- **WORK ORDER**
Below are the records; work out how many lines among them contain "none", and write nothing besides that number.

- **DATA RECORDS**
[Start of section]

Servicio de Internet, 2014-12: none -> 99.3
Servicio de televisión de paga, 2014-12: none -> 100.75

[End of section]
[Start of section]

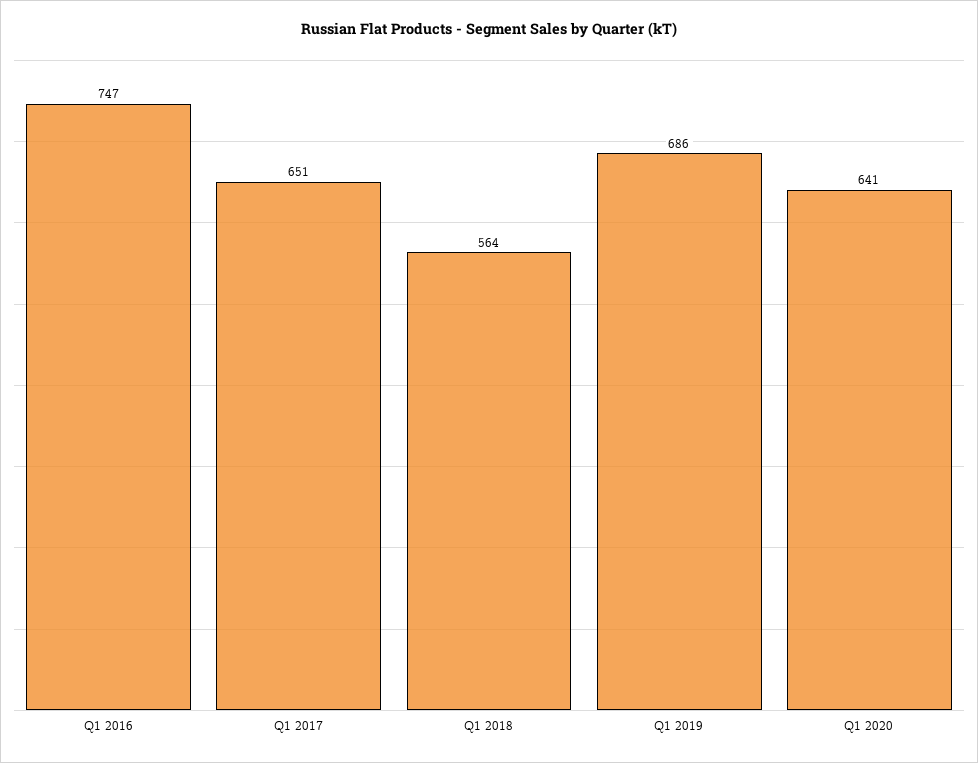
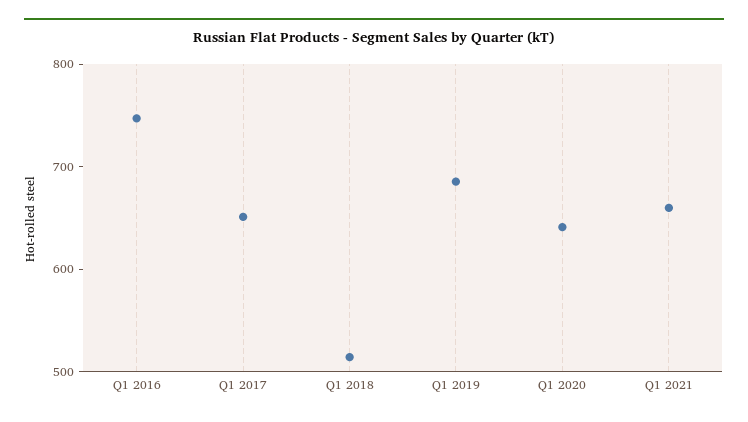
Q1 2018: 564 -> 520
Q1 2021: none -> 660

[End of section]
[Start of section]

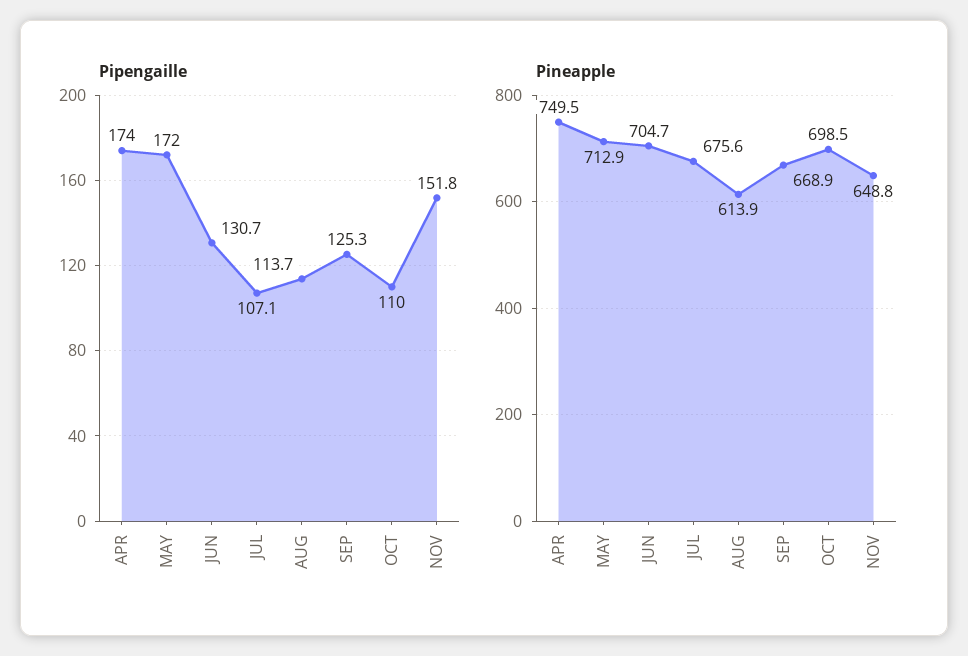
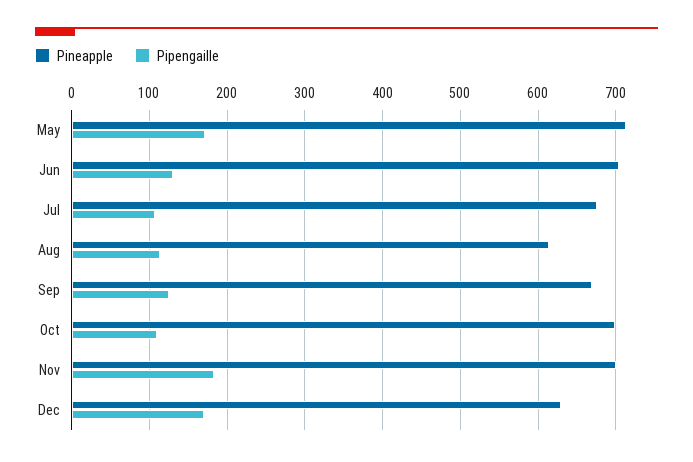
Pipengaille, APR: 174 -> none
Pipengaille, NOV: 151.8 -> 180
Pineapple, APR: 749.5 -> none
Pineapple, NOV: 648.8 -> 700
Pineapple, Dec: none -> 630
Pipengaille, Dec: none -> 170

[End of section]

- **RESPONSE**
7